Ensuring the Police Covenant makes a lasting change to your wellbeing is another crucial part of the promise that I will keep.
I also promised to give you the tools, the equipment and the powers you needed to do your job, and I have done just that.
Since we changed the rules to make it easier to conduct targeted stop and search just a year ago, more would-be criminals have been confronted.
I provided funding for up to 8,000 more officers to be trained and equipped to carry a Taser.
Once more, a promise kept.
I also promised to make your working life easier and to give everyone the freedom to succeed, and I am doing exactly that.
I have radically reformed the complaints and disciplinary system to help ease the burden on you all and to ensure lessons from the past are quickly learned.
As Paul has said, I changed the law on the working week for Superintendents, helping those with caring responsibilities and crucially opening up the rank to more women.
And I have demanded more action on diversity from police leaders from day one – including at this conference last year.
Together we are moving in the right direction, with the highest proportion of BAME and female officers since records began.
That’s a promise kept, but the job is not yet done.
My ambition in this area knows no bounds.
To build trust and to ensure equality across our forces, it is right that we represent the communities that we serve.
And we must create a true meritocracy, where everyone has the same opportunities to rise up the ranks, irrespective of their background.
Impressive work is being done across policing, and I’d like to thank Paul, the College of Policing, and every Superintendent who has taken part in their successful mentoring and coaching schemes.
I was heartened last week to visit the Police Superintendents’ Association HQ to speak to black and minority ethnic members about the progress being made.
Our discussions were always animated, and there is a recognition that we should and we can do more.
The investment in 20,000 new officers is a once in a lifetime opportunity, which cannot be squandered, to create the next generation of police leaders who truly represent the society and the country they serve.

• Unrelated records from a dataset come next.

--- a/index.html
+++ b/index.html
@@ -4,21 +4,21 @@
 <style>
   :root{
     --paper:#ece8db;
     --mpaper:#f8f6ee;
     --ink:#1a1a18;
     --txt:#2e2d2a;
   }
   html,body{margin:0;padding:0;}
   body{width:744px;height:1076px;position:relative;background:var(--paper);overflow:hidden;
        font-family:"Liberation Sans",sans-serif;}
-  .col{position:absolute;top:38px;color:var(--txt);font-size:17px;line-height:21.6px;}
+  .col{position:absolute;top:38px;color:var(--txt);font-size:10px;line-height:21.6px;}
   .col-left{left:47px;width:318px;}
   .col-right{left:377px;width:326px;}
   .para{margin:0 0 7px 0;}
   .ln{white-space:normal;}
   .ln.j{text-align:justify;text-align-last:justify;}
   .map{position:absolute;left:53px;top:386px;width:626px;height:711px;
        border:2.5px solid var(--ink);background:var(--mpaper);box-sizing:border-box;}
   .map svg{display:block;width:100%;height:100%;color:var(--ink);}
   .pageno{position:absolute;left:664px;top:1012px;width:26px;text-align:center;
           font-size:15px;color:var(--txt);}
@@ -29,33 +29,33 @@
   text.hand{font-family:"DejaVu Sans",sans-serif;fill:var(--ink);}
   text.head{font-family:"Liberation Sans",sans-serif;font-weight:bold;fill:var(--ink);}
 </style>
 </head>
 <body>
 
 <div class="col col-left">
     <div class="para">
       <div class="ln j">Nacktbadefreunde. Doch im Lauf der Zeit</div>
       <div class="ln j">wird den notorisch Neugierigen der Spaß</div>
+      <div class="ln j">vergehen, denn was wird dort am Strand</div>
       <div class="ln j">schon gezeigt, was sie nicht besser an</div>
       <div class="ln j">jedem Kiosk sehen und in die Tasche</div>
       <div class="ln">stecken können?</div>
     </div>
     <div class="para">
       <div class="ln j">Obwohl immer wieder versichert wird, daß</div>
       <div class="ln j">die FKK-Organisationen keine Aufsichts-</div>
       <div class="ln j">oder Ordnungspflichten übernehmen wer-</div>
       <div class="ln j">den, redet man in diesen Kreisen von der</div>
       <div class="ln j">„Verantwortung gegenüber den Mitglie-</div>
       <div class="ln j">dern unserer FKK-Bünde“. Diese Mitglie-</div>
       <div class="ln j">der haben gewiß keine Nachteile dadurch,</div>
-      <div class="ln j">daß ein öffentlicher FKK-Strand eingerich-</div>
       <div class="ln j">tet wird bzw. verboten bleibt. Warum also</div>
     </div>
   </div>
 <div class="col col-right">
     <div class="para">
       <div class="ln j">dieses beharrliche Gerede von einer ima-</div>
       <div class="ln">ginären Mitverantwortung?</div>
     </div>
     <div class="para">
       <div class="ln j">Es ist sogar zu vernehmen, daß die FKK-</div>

I will continue to challenge all police leaders, including Chief Constables and Police and Crime Commissioners, to accelerate not just their efforts, but to change their approach and attitude in order to drive much more co-ordinated action on recruitment, retention and progression.
We will use the National Policing Board to drive accountability and assess performance to ensure policing creates a meritocracy and a culture where everyone, regardless of background, has the opportunity to rise up the ranks and progress to the top.

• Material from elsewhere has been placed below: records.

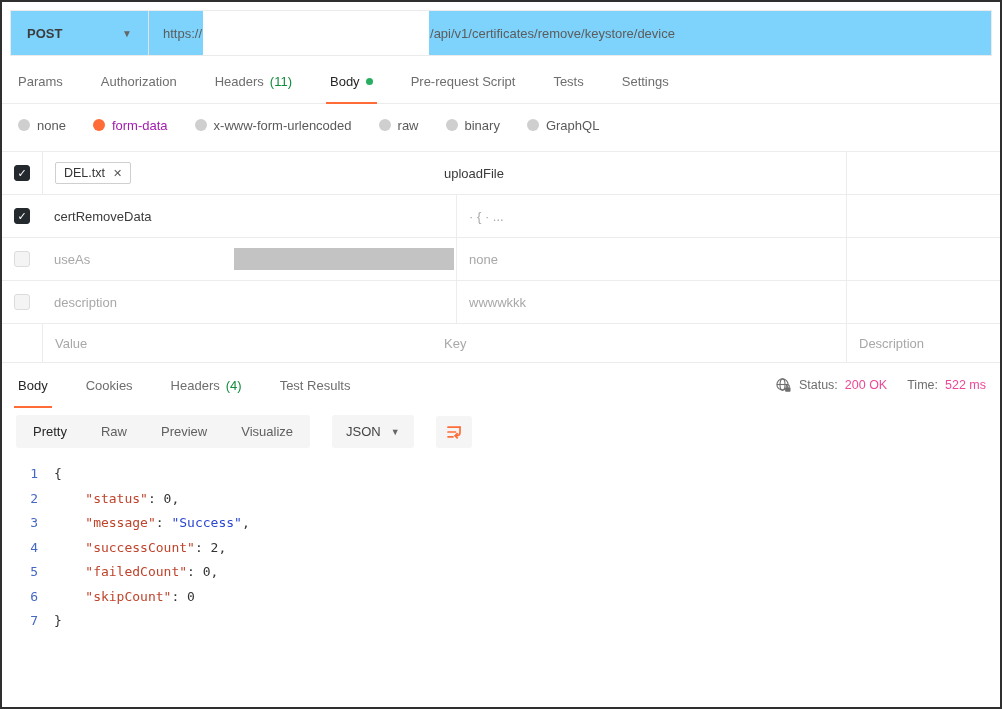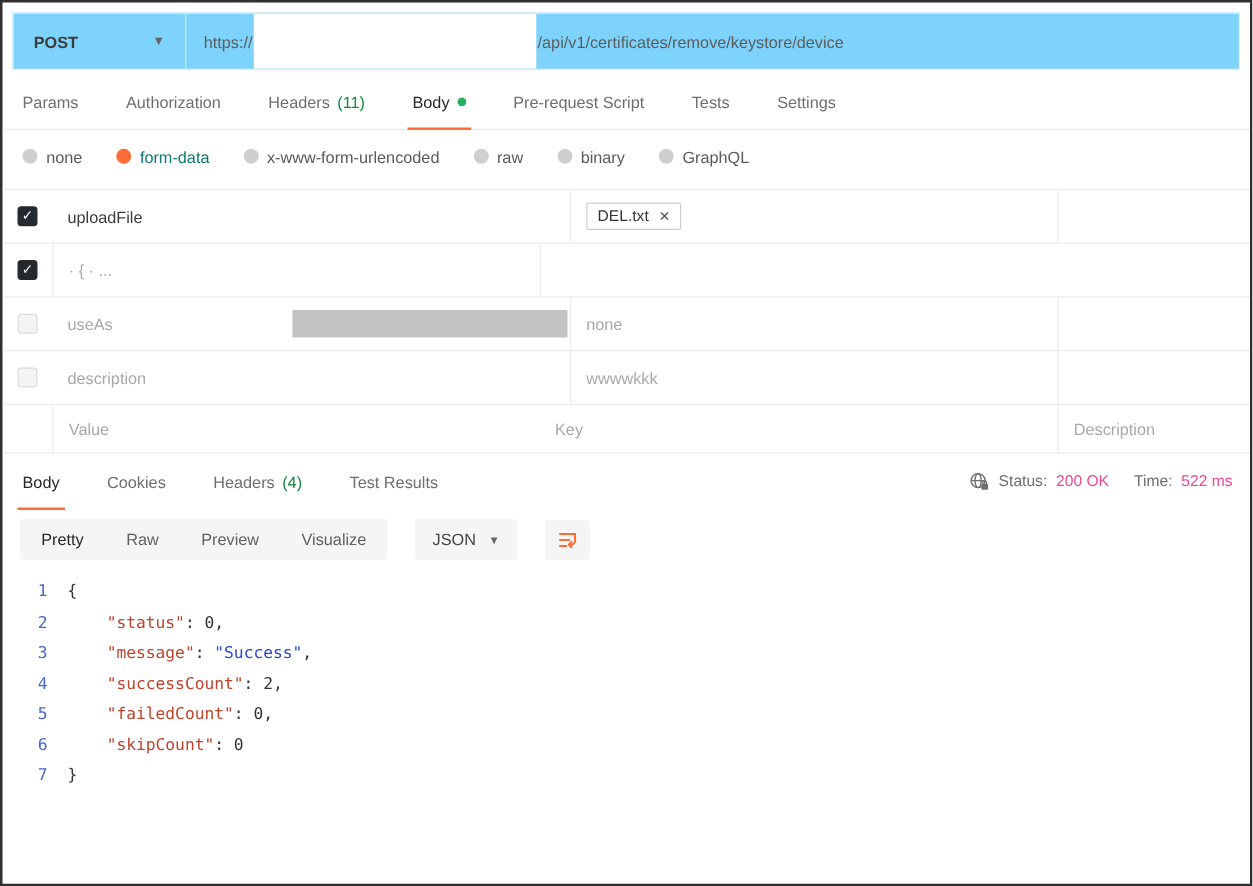--- a/index.html
+++ b/index.html
@@ -20,21 +20,21 @@
   .tab { position:relative; display:flex; align-items:center; gap:6px; padding:0 8px; margin-right:22px;
          font-size:13px; color:#6e6e6e; cursor:pointer; white-space:nowrap; }
   .tab.active { color:#262626; }
   .tab.active::after { content:""; position:absolute; left:4px; right:4px; bottom:-1px; height:2px; background:#ff6c37; }
   .count { color:#118a3c; }
   .greendot { width:7px; height:7px; border-radius:50%; background:#27ae60; }
 
   
   .types { display:flex; align-items:center; height:42px; padding:0 16px; gap:27px; font-size:13px; color:#5a5a5a; }
   .type-item { display:flex; align-items:center; gap:7px; cursor:pointer; }
-  .type-item.sel { color:#0f766e; }
+  .type-item.sel { color:#a21caf; }
   .radio { width:12px; height:12px; border-radius:50%; background:#cfcfcf; flex:0 0 auto; }
   .type-item.sel .radio { background:#ff6c37; }
 
   
   .kv-table { margin-top:5px; border-top:1px solid #ececec; }
   .kv-row { display:flex; height:43px; border-bottom:1px solid #ececec; align-items:stretch; font-size:13px; color:#3b3b3b; }
   .kv-row.ph { height:39px; color:#a8a8a8; }
   .cell { display:flex; align-items:center; padding:0 12px; overflow:hidden; }
   .c-check { flex:0 0 40px; justify-content:center; padding:0; }
   .c-key { flex:0 0 414px; position:relative; }
@@ -145,35 +145,38 @@
       <span>GraphQL</span>
     </div>
   </div>
 
   <div class="kv-table">
 
     <div class="kv-row">
       <div class="cell c-check">
           <span class="checkbox checked"></span>
         </div>
-      <div class="cell c-key">
-          <span>uploadFile</span>
-        </div>
       <div class="cell c-val">
         <span class="file-chip">
           <span>DEL.txt</span>
           <span class="chip-x">✕</span>
         </span>
       </div>
+      <div class="cell c-key">
+          <span>uploadFile</span>
+        </div>
       <div class="cell c-desc"></div>
     </div>
 
     <div class="kv-row">
       <div class="cell c-check">
           <span class="checkbox checked"></span>
+        </div>
+      <div class="cell c-key">
+          <span>certRemoveData</span>
         </div>
       <div class="cell c-val muted">
           <span>· { · ...</span>
         </div>
       <div class="cell c-desc"></div>
     </div>
 
     <div class="kv-row">
       <div class="cell c-check">
           <span class="checkbox"></span>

I started by saying this has been an extraordinary year for policing.
It has been. There have been tough times, changes, and of course, unprecedented challenges.

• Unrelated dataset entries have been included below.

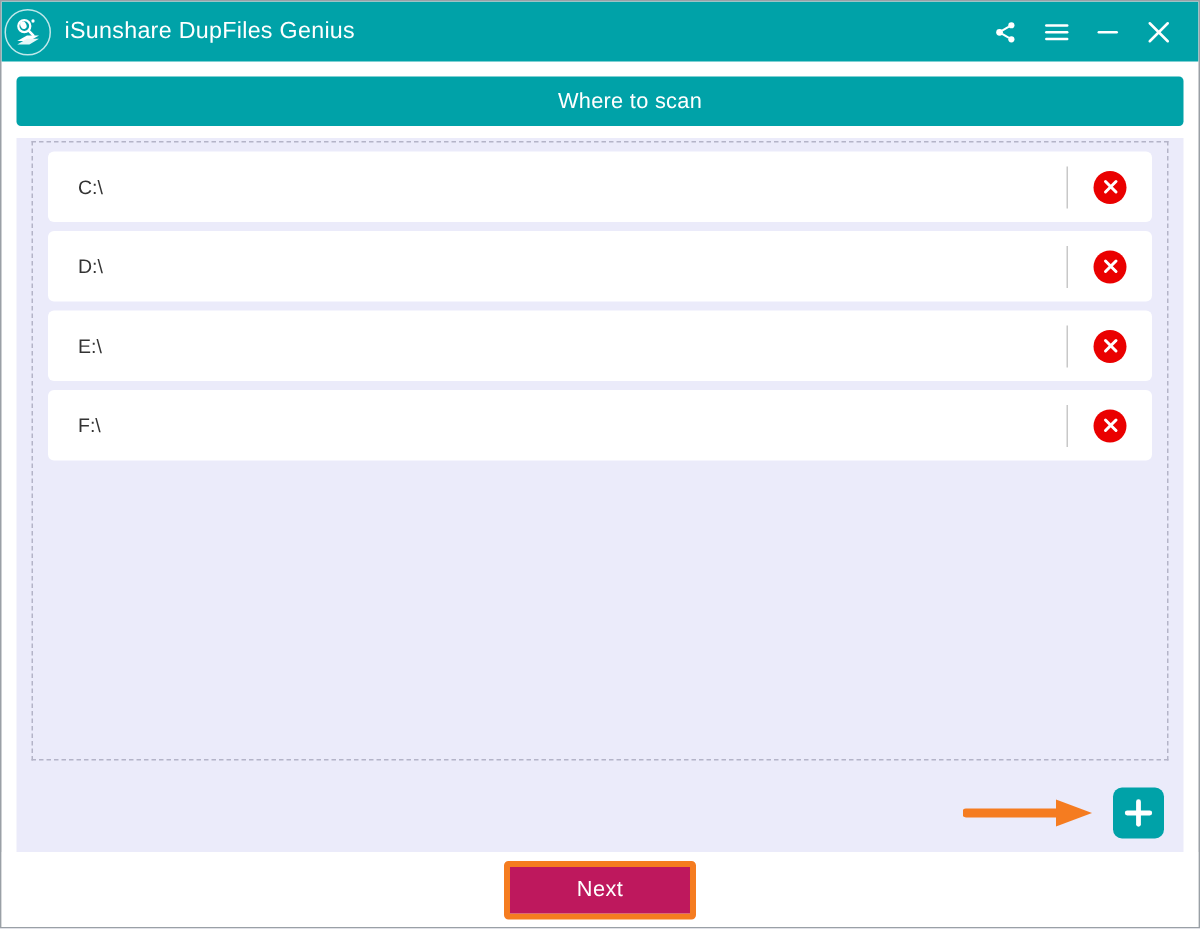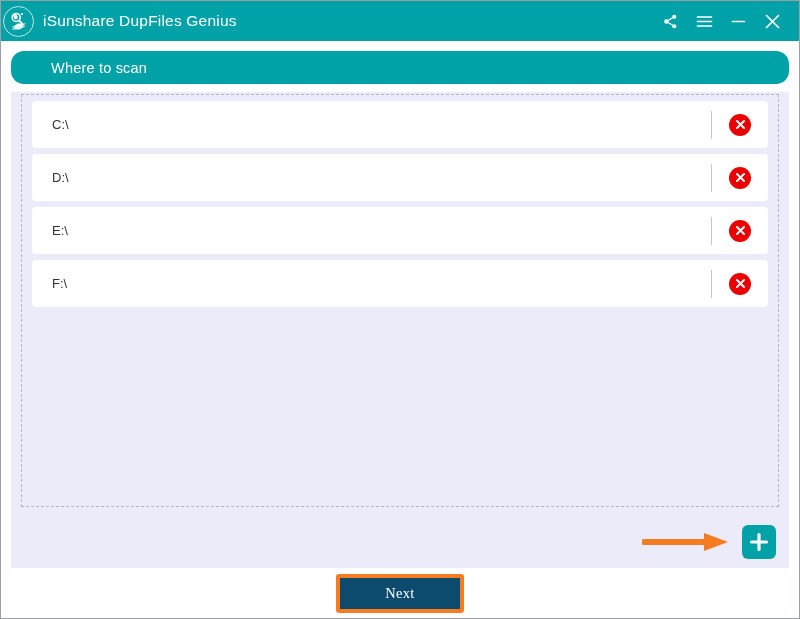--- a/index.html
+++ b/index.html
@@ -64,24 +64,24 @@
     justify-content: center;
     cursor: pointer;
     flex: 0 0 auto;
   }
 
   
   #section-header {
     margin: 10px 10px 0 10px;
     height: 33px;
     background: #00a2a8;
-    border-radius: 13px;
-    display: flex;
-    align-items: center;
-    justify-content: flex-start;
+    border-radius: 3px;
+    display: flex;
+    align-items: center;
+    justify-content: center;
     padding-left: 40px;
   }
   #section-header-title {
     color: #ffffff;
     font-size: 14.5px;
     letter-spacing: 0.2px;
   }
 
   
   #content-area {
@@ -190,27 +190,26 @@
   }
   #next-button-highlight {
     border: 4px solid #f57c20;
     border-radius: 3px;
     padding: 0;
     display: inline-flex;
   }
   #next-button {
     width: 120px;
     height: 31px;
-    background: #0c4a6e;
+    background: #be185d;
     display: flex;
     align-items: center;
     justify-content: center;
     cursor: pointer;
     border: none;
-    font-family: Liberation Serif, serif;
   }
   #next-button-label {
     color: #ffffff;
     font-size: 14.5px;
     letter-spacing: 0.3px;
   }
 </style>
 </head>
 <body>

But there has also been inspirational policing, including incredible bravery and remarkable progress when it comes to policing.
The public have noted and they do know just how hard you have all worked to keep them safe.
Confidence is being restored.
I have been true to my word in terms of my promise to deliver for the police, so that you are empowered to deliver for the people we serve.
I will not stop until you are empowered to take down every criminal, to serve every corner of society, and to receive the support and protection you all so richly deserve.
That is another promise I will be proud to keep.